テツ(最終兵器彼女)の関連人物・キャラクター

ちせ

本作『最終兵器彼女』のメインヒロイン。自衛隊の手により、最終兵器に改造された少女である。元々はおっとりとした性格の普通の高校生であった。テツはちせの通う高校のOBであり、彼女と同じく陸上部に所属していた。その為、テツは彼女の先輩に当たる人物である。

最終兵器に改造されたちせは一尉の階級を与えられ、小隊を率いる事となった。その小隊に年上の部下としてテツは配属される。元々平凡な女子高生だったちせの代わりに、小隊のまとめ役としてテツは彼女をサポートした。当初は指揮系統の観点から、ちせと距離を取っていたものの、彼女の苦悩に触れて優しく接する様になる。そんなテツに、ちせは彼氏であるシュウジの面影を見るのであった。その後もシュウジと別れ、孤独と不安に押し潰されそうになる彼女を、テツは優しく支える。次第に2人の距離は縮まっていき、肉体関係を結ぶ寸前にまで発展した。だが、ちせが元彼のシュウジの事が未だ好きである事を見抜いたテツは、彼女を突き放し叱咤する。これにより精神的に不安定だったちせは成長し、立ち直った。
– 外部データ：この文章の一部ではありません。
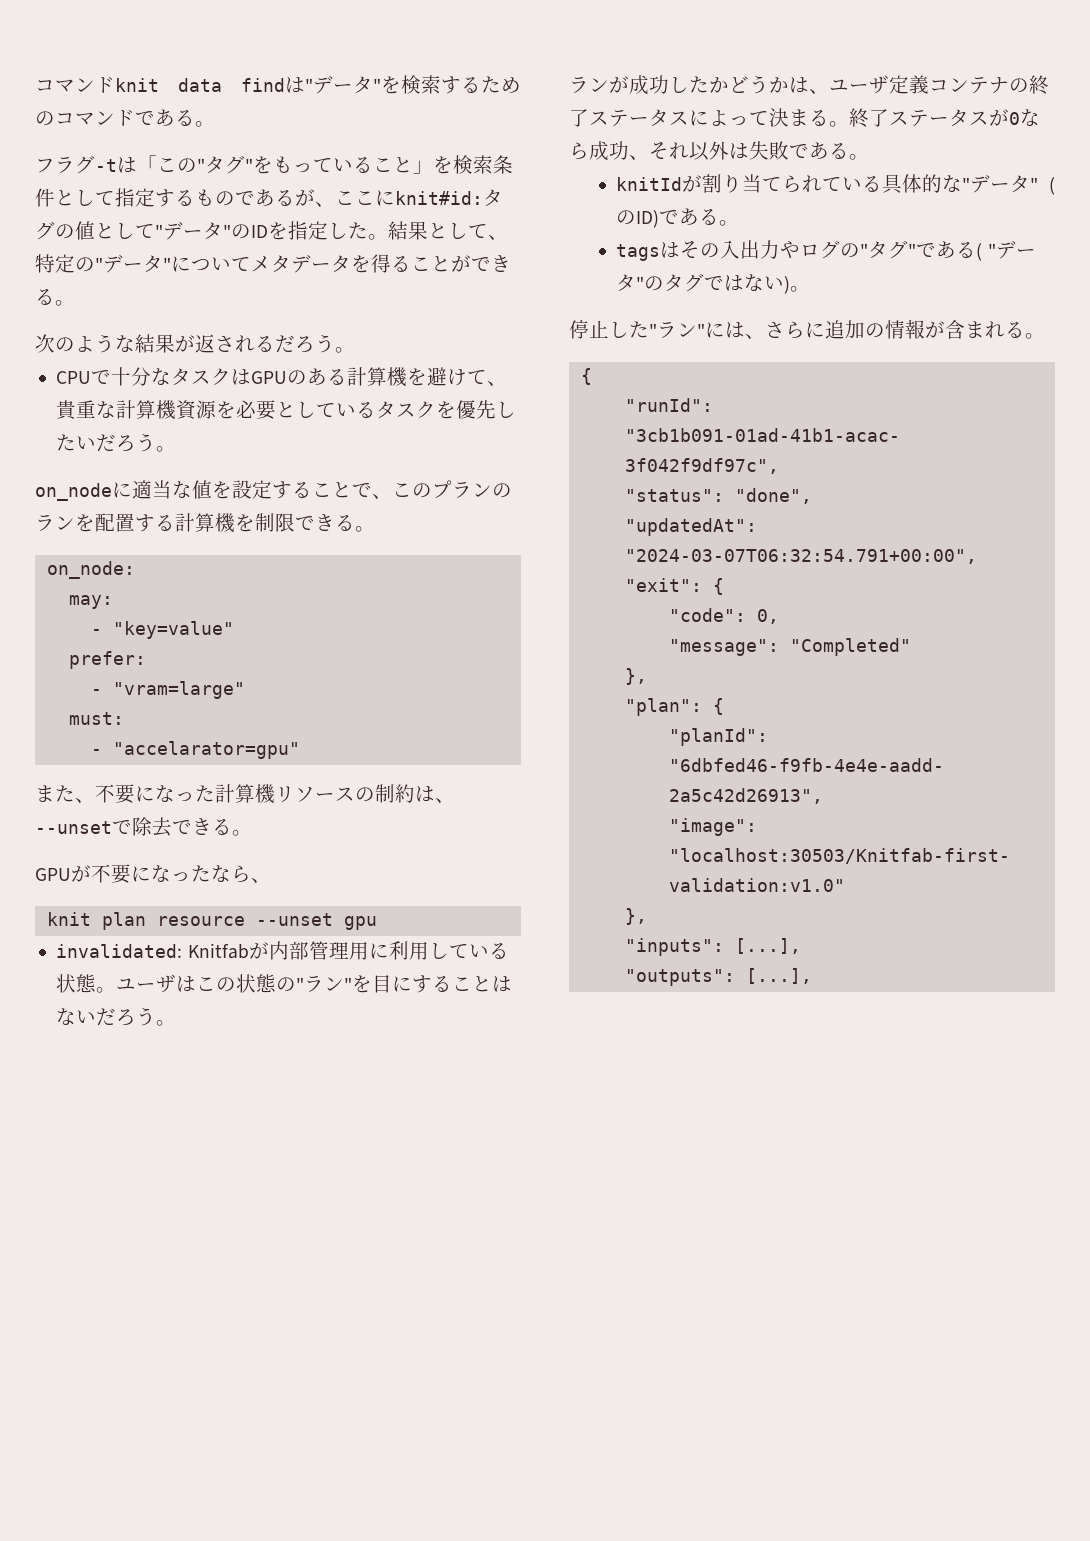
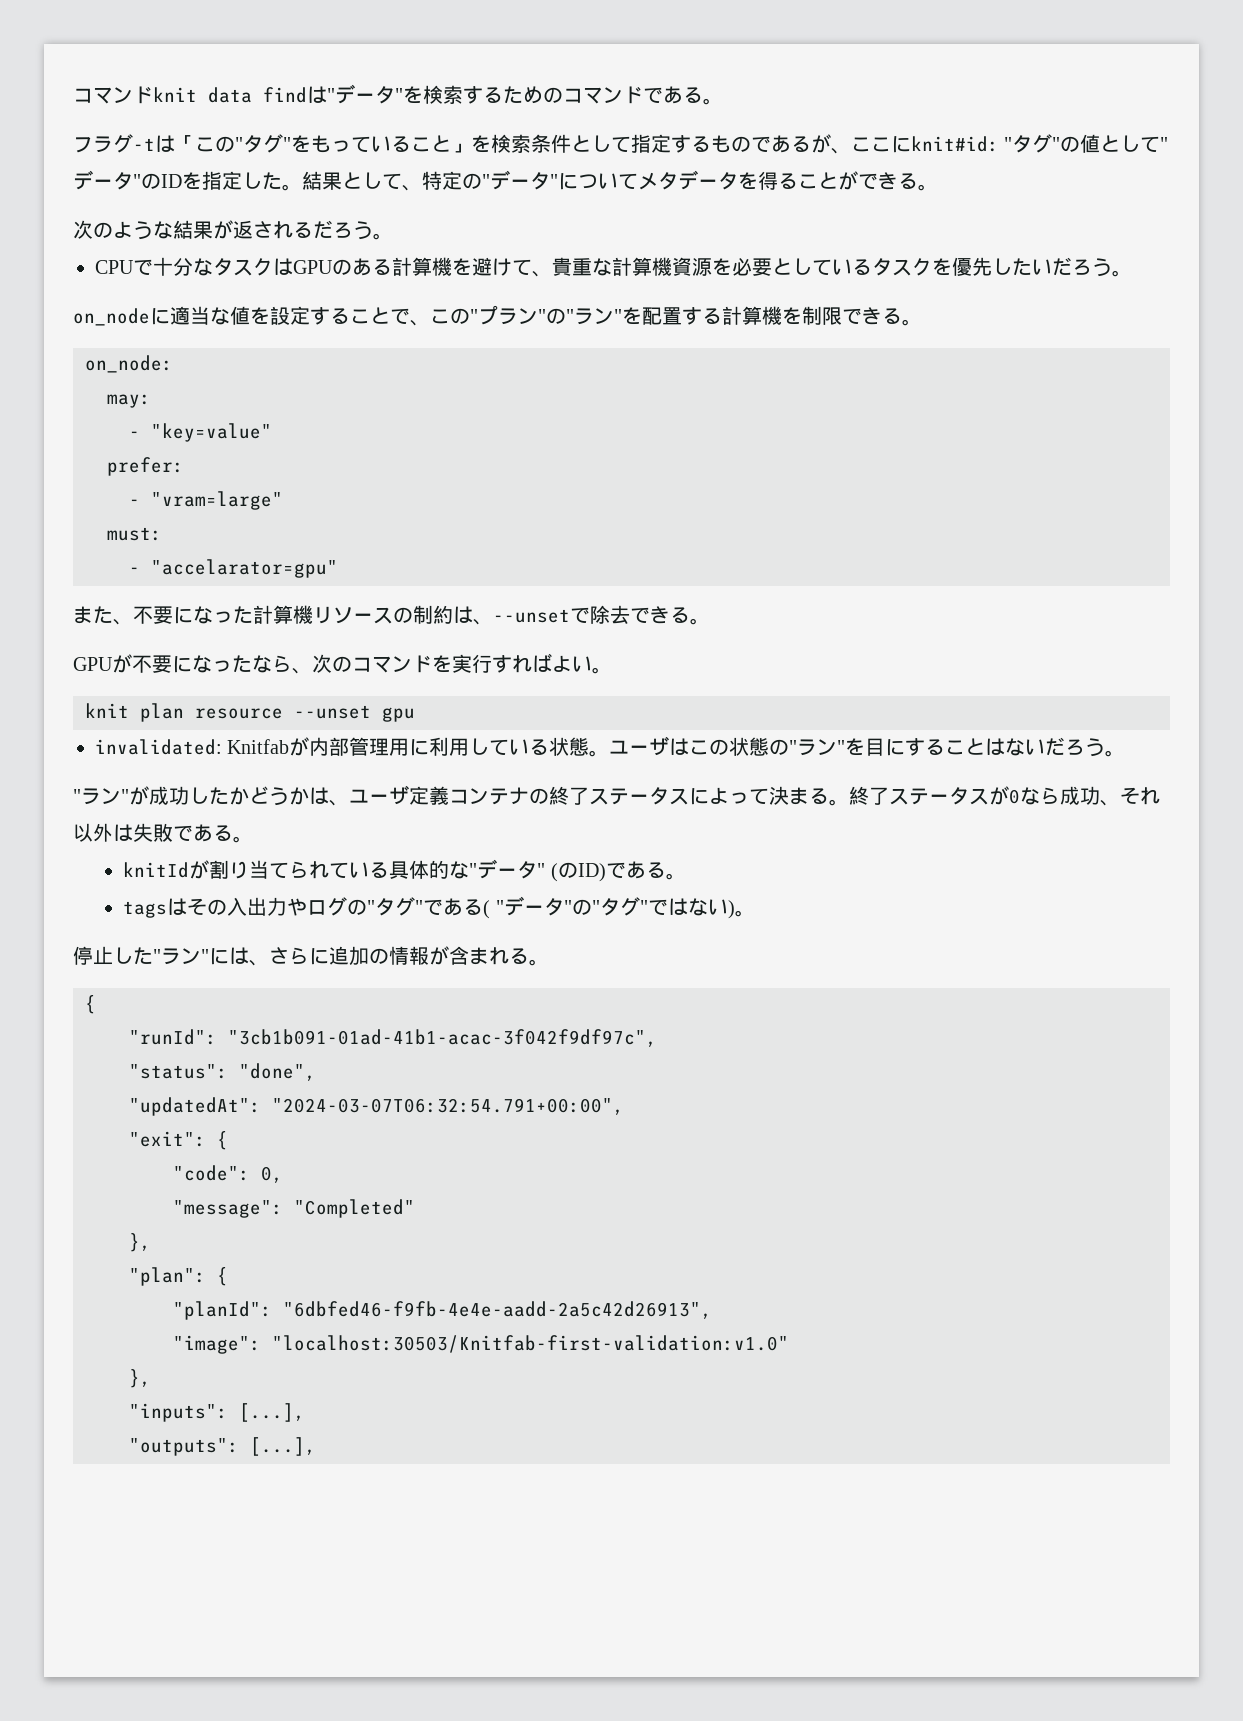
- フラグ-tは「この"タグ"をもっていること」を検索条件として指定するものであるが、ここにknit#id:タグの値として"データ"のIDを指定した。
+ フラグ-tは「この"タグ"をもっていること」を検索条件として指定するものであるが、ここにknit#id: "タグ"の値として"データ"のIDを指定した。
- on_nodeに適当な値を設定することで、このプランのランを配置する計算機を制限できる。
+ on_nodeに適当な値を設定することで、この"プラン"の"ラン"を配置する計算機を制限できる。
- GPUが不要になったなら、
+ GPUが不要になったなら、次のコマンドを実行すればよい。
- ランが成功したかどうかは、ユーザ定義コンテナの終了ステータスによって決まる。
+ "ラン"が成功したかどうかは、ユーザ定義コンテナの終了ステータスによって決まる。
- tagsはその入出力やログの"タグ"である( "データ"のタグではない)。
+ tagsはその入出力やログの"タグ"である( "データ"の"タグ"ではない)。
テツが致命傷を負った際、ちせは彼の最期を看取った。彼女はテツの妻であるふゆみに成り切り、もがき苦しむ彼を優しく包み込んだ。テツはちせの胸の中で吐血しながら亡くなる。

ちせにとってテツは、一人前に成長したシュウジの様な存在であった。テツはシュウジの代わりに、兵器となったちせを1人の女の子として扱う。そしてシュウジの代わりに、不安定なちせを支えた。だが、テツには既にふゆみという最愛の人がおり、ちせのパートナーにはなれなかった。ちせはテツを看取った後、最期まで自分の名前を呼んでくれなかった事に涙を流す。